Author and educator Peter Bourque grew up in Flint and lived in the Vehicle City from 1954-1971. He attended St. Agnes School, where he also served as an altar boy.
After leaving Flint, Peter eventually joined the Peace Corps. His experiences are recounted in the book Tarnished Ivory: Reflections on Peace Corps and Beyond:
As a Peace Corps Volunteer in Ivory Coast (1973-75) and a Peace Corps trainer in Mali (1986), Peter Bourque kept a personal journal and wrote over 55 letters back to the States. In them, he described the satisfactions and frustrations of living, working and traveling in West Africa as well as his reactions to the people he encountered-Ivorian, French, Malian and American. Decades later, he reflects and elaborates on these writings with current-day observations and candid essays about idealism, world poverty, the Peace Corps, the French, and losing his religion.He settled in Tuscon, where he is now a retired high school teacher and teaches English as a Second Language for Literacy Volunteers of Tucson. He reflected on life in Flint in a 2009 column for the Arizona Daily Star:
At family gatherings, talk among the men, to my disinterest, was invariably about "the shop," "the line" and "tool-and-die makers," a trade which I never understood. One brother-in-law, Art, had gotten a college degree and was white-collar at Buick. Another, Stan, worked for Oldsmobile in Lansing. My brother Jacques chose Ford in Detroit for his lifelong employment, but no one seemed to hold that against him.
Culturally, Flint was sophisticated for a factory town of its size and included the Cultural Center, a large community college named after local philanthropist Charles Stewart Mott (a former GM vice president) and a branch of the University of Michigan, which I attended.
In the '60s and '70s, the stability and continuity of GM families in Flint was remarkable. I went to the same Catholic school for 12 years, as did many of my classmates. College-bound juniors and seniors from the Catholic schools attended monthly presentations at General Motors Institute that covered a variety of topics.
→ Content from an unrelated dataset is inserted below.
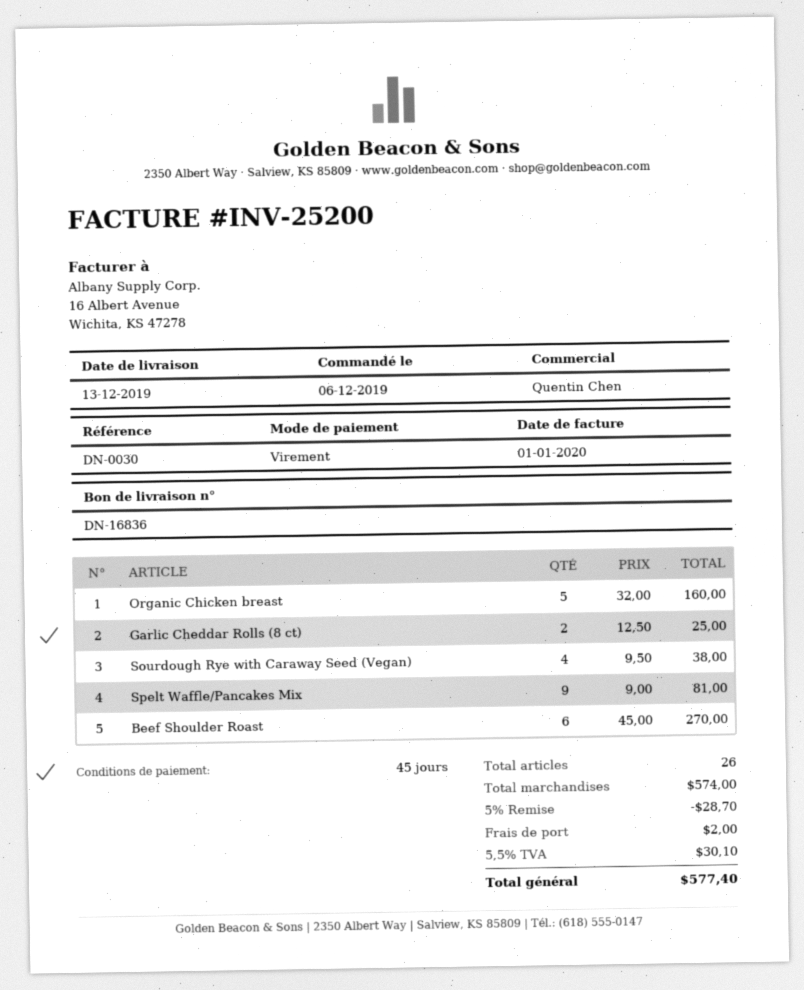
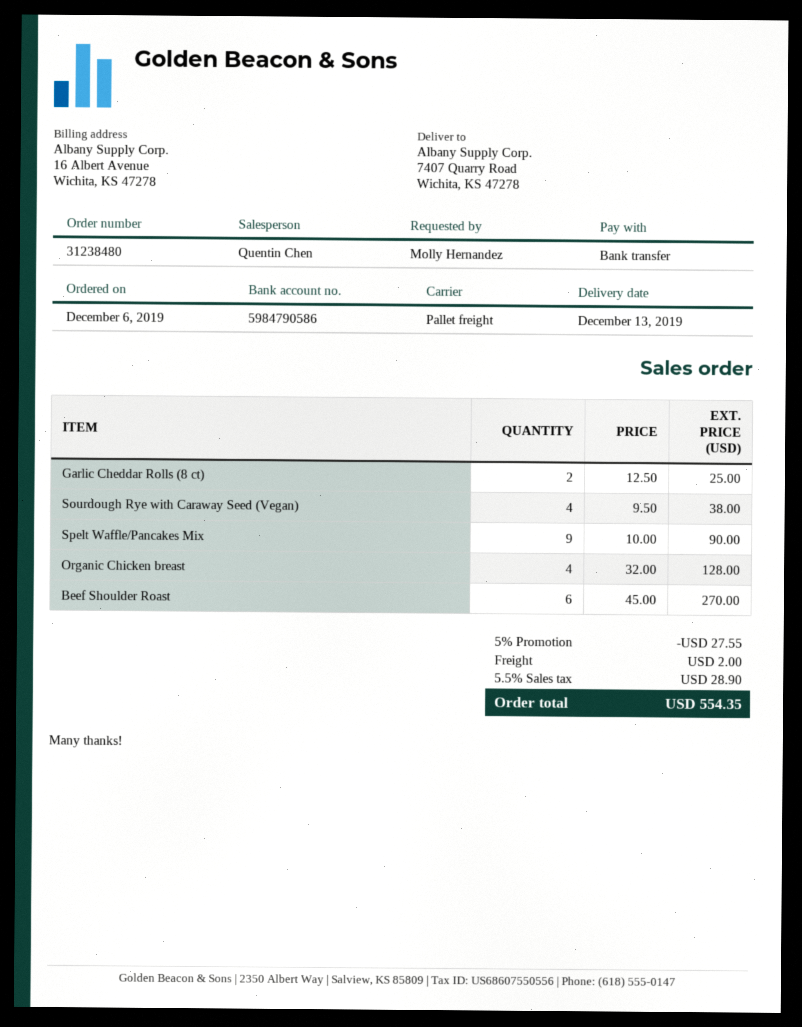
Organic Chicken breast: 5 x 32.00 = 160.00 -> 4 x 32.00 = 128.00
Spelt Waffle/Pancakes Mix: 9 x 9.00 = 81.00 -> 9 x 10.00 = 90.00
discount: 5% = 28.70 -> 5% = 27.55
tax: 5.5% = 30.10 -> 5.5% = 28.90
total: 577.40 -> 554.35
Young adults who weren't going to college or who dropped out could easily get jobs on the assembly line that were well-paying and unionized with amazing benefits — those same benefits that contributed to GM becoming noncompetitive in the auto industry.
In my mind, working for GM was a trap that many 18- to 20-year-olds fell into. Nonskilled workers were lured by the security and financial incentives, which overshadowed what were often mind-numbingly tedious jobs "on the line." "Only 25 more years and I can retire," you too often heard them say.